Roma, 27 marzo 1985, una giornata piena di sole. Dopo aver fatto lezione, Ezio Tarantelli, docente di Economia del lavoro presso la Facoltà di Economia e Commercio dell’Università “La Sapienza”, viene assassinato dalle Brigate Rosse.
A distanza di circa trent’anni, il figlio Luca firma un bel volume (“Il sogno che uccise mio padre”, Milano, Rizzoli, 2013) che ripercorre la vicenda umana, scientifica e politica del padre.
Si è discusso del volume di Luca Tarantelli e della figura del padre in una tavola rotonda organizzata il 12 marzo scorso dal gruppo “Memoria e Diritto” presso la Facoltà di Giurisprudenza dell’Università di Trento. Tra i relatori, Sandro Trento e Paola Villa, docenti presso il Dipartimento di Economia e Management dell’ateneo trentino, Giorgio Bolego, docente presso la Facoltà di Giurisprudenza, e lo stesso Luca Tarantelli.
Ma chi era Ezio Tarantelli?
Tarantelli si era laureato in Economia e commercio nel 1965 presso l’Università “La Sapienza” di Roma. Aveva poi approfondito gli studi all’Università di Cambridge in Inghilterra, quindi presso il Massachusetts Institute of Technology negli Stati Uniti, dove collaborò con Franco Modigliani (premio Nobel per l’economia). Negli Stati Uniti incontrò la futura moglie, Carole Beebe. Prese quindi servizio come funzionario presso il Servizio Studi della Banca d’Italia e vi rimase fino al 1973. Successivamente iniziò a insegnare presso l’Università “Cattolica” di Milano e nel 1976 divenne professore ordinario di Politica economica all’Università di Firenze. Nel 1984 approdò infine alla Sapienza di Roma.

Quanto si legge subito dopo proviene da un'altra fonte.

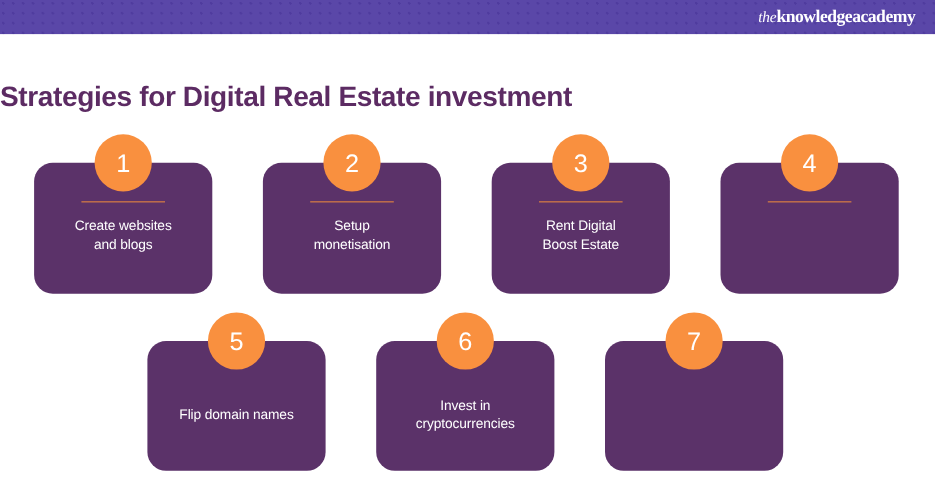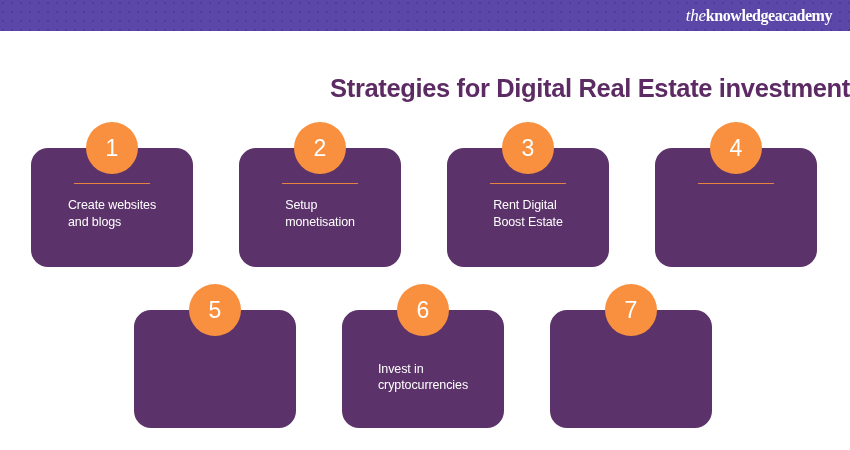--- a/index.html
+++ b/index.html
@@ -39,7 +39,7 @@
     line-height: 1;
   }
   #brand-logo .brand-the {
-    font-size: 17px;
+    font-size: 14px;
     font-style: italic;
     letter-spacing: -0.2px;
     vertical-align: baseline;

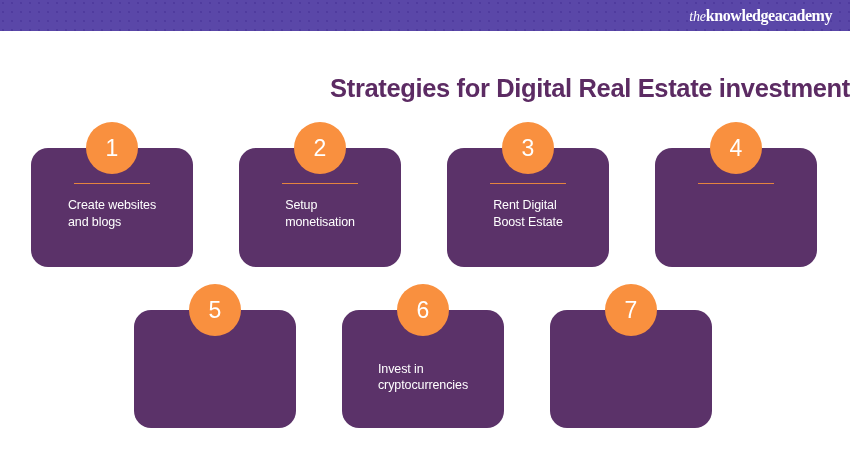--- a/index.html
+++ b/index.html
@@ -57,7 +57,7 @@
     left: 0;
     top: 57px;
     width: 850px;
-    text-align: right;
+    text-align: left;
     color: #5c2b63;
     font-size: 25.5px;
     font-weight: 700;

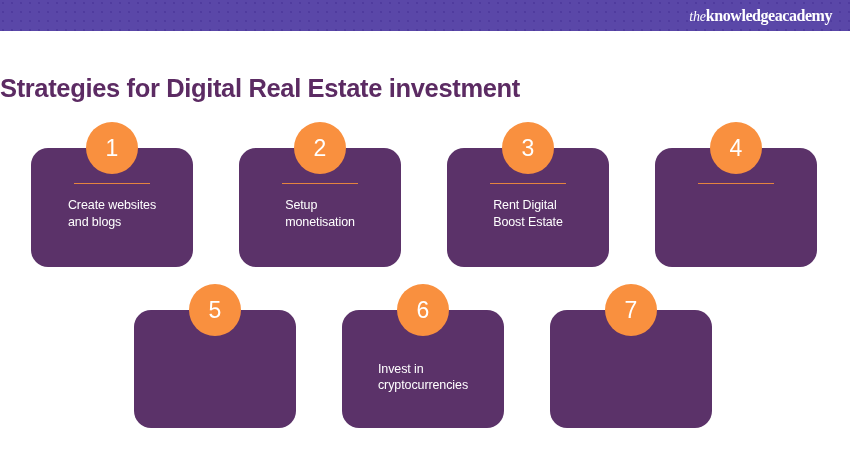--- a/index.html
+++ b/index.html
@@ -135,6 +135,7 @@
     font-size: 12.5px;
     font-weight: 400;
     line-height: 1.32;
+    text-align: center;
     padding: 0 10px;
     margin-top: 12px;
     white-space: pre-line;

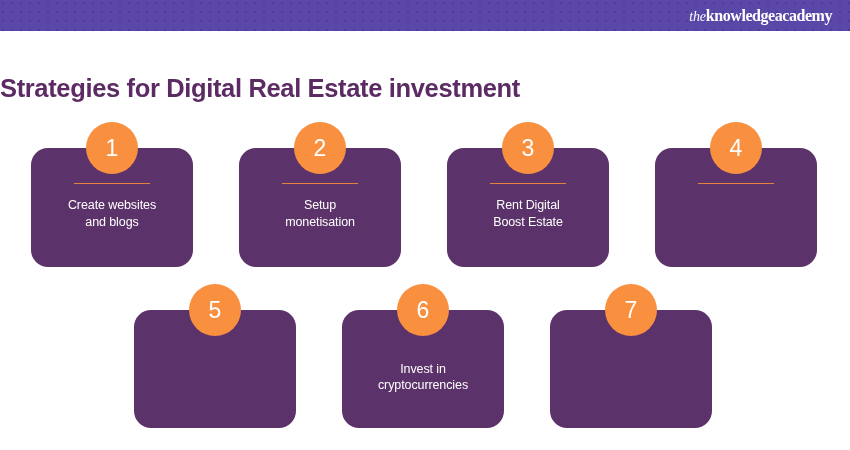--- a/index.html
+++ b/index.html
@@ -184,6 +184,7 @@
 <div class="card-row" id="row-bottom">
     <div class="step-card">
       <div class="step-badge">5</div>
+      <div class="step-label">Flip domain names</div>
     </div>
     <div class="step-card">
       <div class="step-badge">6</div>

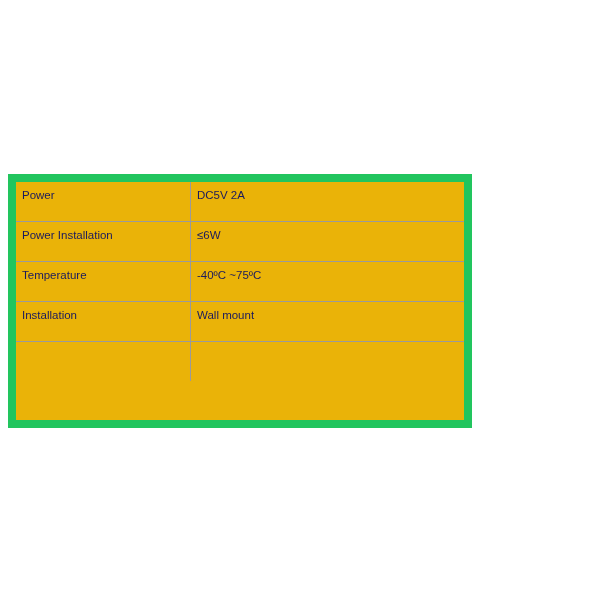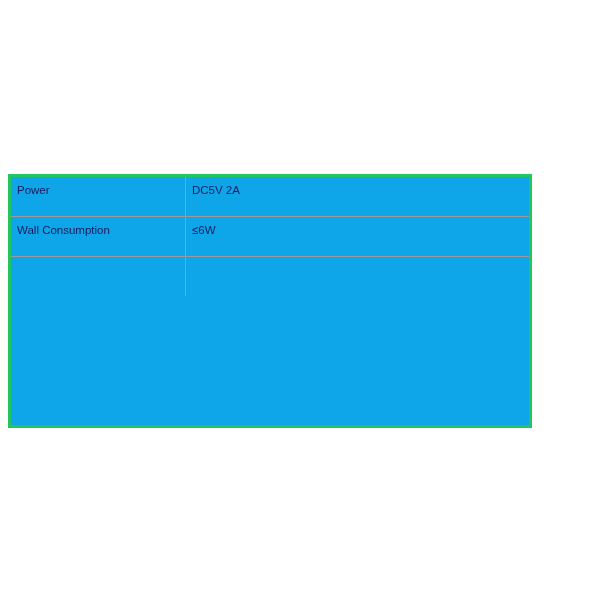--- a/index.html
+++ b/index.html
@@ -19,11 +19,11 @@
     position: absolute;
     left: 8px;
     top: 174px;
-    width: 524px;
+    width: 464px;
     height: 254px;
     box-sizing: border-box;
-    border: 3px solid #22c55e;
-    background: #0ea5e9;
+    border: 8px solid #22c55e;
+    background: #eab308;
   }
   table.spec-table {
     width: 100%;

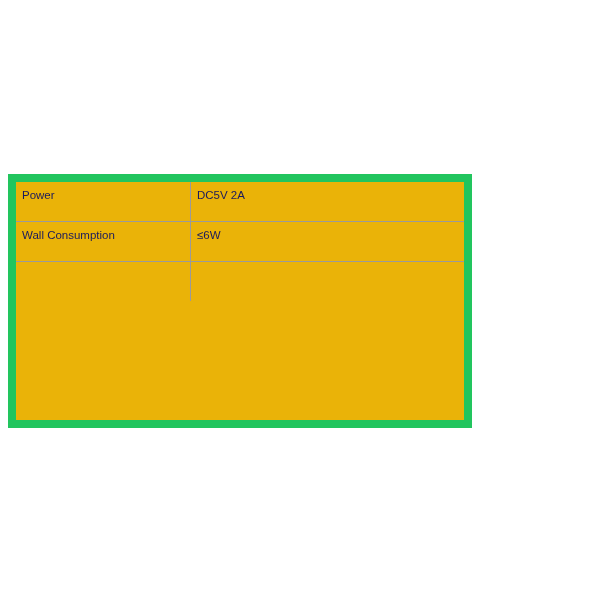--- a/index.html
+++ b/index.html
@@ -65,7 +65,7 @@
         <td class="value-cell">DC5V 2A</td>
       </tr>
       <tr>
-        <td class="label-cell">Wall Consumption</td>
+        <td class="label-cell">Power Installation</td>
         <td class="value-cell">≤6W</td>
       </tr>
       <tr class="filler-row">

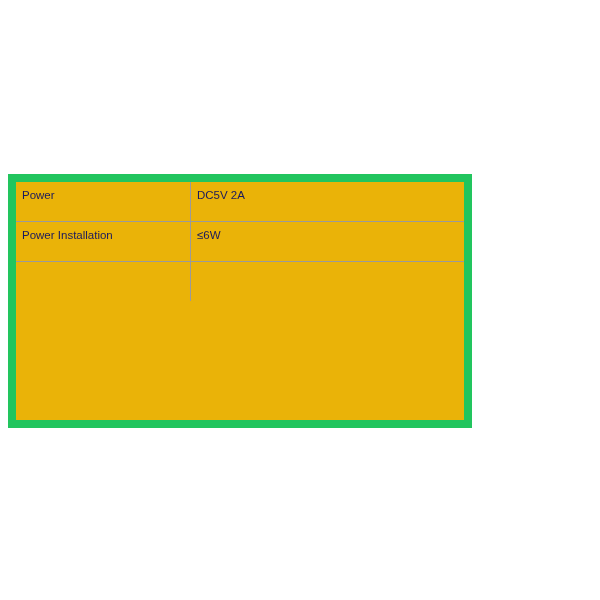--- a/index.html
+++ b/index.html
@@ -68,6 +68,10 @@
         <td class="label-cell">Power Installation</td>
         <td class="value-cell">≤6W</td>
       </tr>
+      <tr>
+        <td class="label-cell">Temperature</td>
+        <td class="value-cell">-40ºC ~75ºC</td>
+      </tr>
       <tr class="filler-row">
         <td class="label-cell"></td>
         <td class="value-cell"></td>

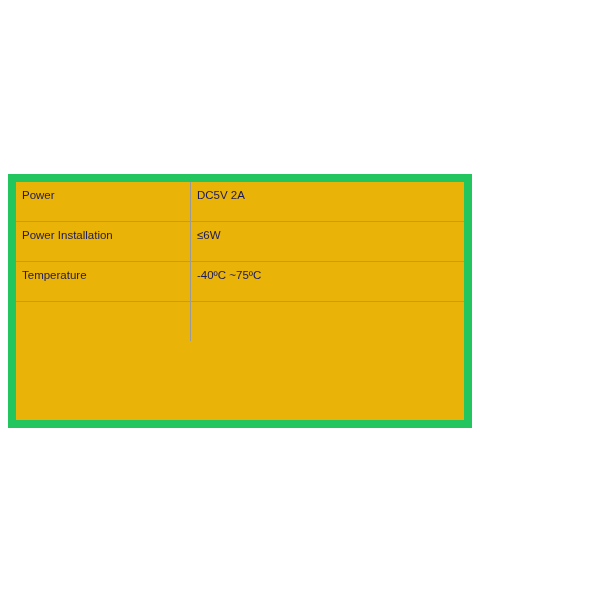--- a/index.html
+++ b/index.html
@@ -72,6 +72,10 @@
         <td class="label-cell">Temperature</td>
         <td class="value-cell">-40ºC ~75ºC</td>
       </tr>
+      <tr>
+        <td class="label-cell">Installation</td>
+        <td class="value-cell">Wall mount</td>
+      </tr>
       <tr class="filler-row">
         <td class="label-cell"></td>
         <td class="value-cell"></td>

Secondo Tarantelli, l’economia sarebbe stata una scienza inutile se si fosse limitata a descrivere i fenomeni come fanno le scienze naturali. Tarantelli non era un accademico astratto, chiuso nella sua stanza, ma era convinto che un economista dovesse essere un riformatore sociale, dovesse in altri termini offrire le proprie analisi, i propri consigli tecnici a chi aveva la responsabilità della politica economica di un Paese. Tarantelli era consulente della Banca d’Italia e del sindacato CISL.
L’Italia, a differenza di altri Paesi europei avanzati, non era stata capace alla fine degli anni ’70 di debellare l’elevata inflazione generata da un conflitto redistributivo molto aspro, accresciuta dagli shocks petroliferi e da una politica economica accomodante. Nei primi anni ’80 il tasso di inflazione in Italia restava ancora molto più elevato di quello dei suoi principali partner. Nel 1975 era stato stipulato un accordo sull’indicizzazione dei salari che introduceva un meccanismo perverso di trascinamento degli aumenti dei prezzi, scaricandoli su aumenti salariali e su successivi nuovi aumenti dei prezzi (la c.d. scala mobile con punto unico). Tarantelli riteneva indispensabile rompere questa spirale. Sindacati e imprese avrebbero dovuto predeterminare gli aumenti salariali e dei prezzi, dandosi obiettivi di inflazione via via calanti. Il governo avrebbe dovuto creare le condizioni idonee, ad esempio attraverso politiche sui servizi pubblici che favorissero le condizioni di vita dei ceti meno abbienti. La Banca centrale avrebbe dovuto reprimere con forza ogni eventuale fiammata inflattiva di origine esogena.
Il punto unico di contingenza introdotto dall’accordo del 1975 era diventato un serio problema anche perché veniva ritenuto simbolicamente una delle conquiste irrinunciabili del movimento operaio da parte del PCI e della CGIL.
Da anni il Paese era insanguinato da bombe e omicidi terroristici. Il clima era inquinato da trame eversive. In questo quadro, il 14 febbraio del 1984 il governo Craxi, attraverso il c.d. decreto di San Valentino, decise un taglio di 4 punti della scala mobile. Tarantelli smentì di essere il padre di quel decreto ma criticò la posizione di chiusura preconcetta che PCI e CGIL ebbero nei confronti della predeterminazione dell’inflazione.
Si aprì un dibattito molto acceso nel Paese, del quale Tarantelli fu uno dei protagonisti e nel corso del quale non vi furono delle proposte alternative credibili alla predeterminazione. Venne anzi raccolto un milione di firme per un referendum che abrogasse il decreto di San Valentino.
L’omicidio di Tarantelli spezzò a soli 43 anni la vita di un economista che si batteva per migliorare le condizioni di vita dei lavoratori, che sognava un Paese più equo.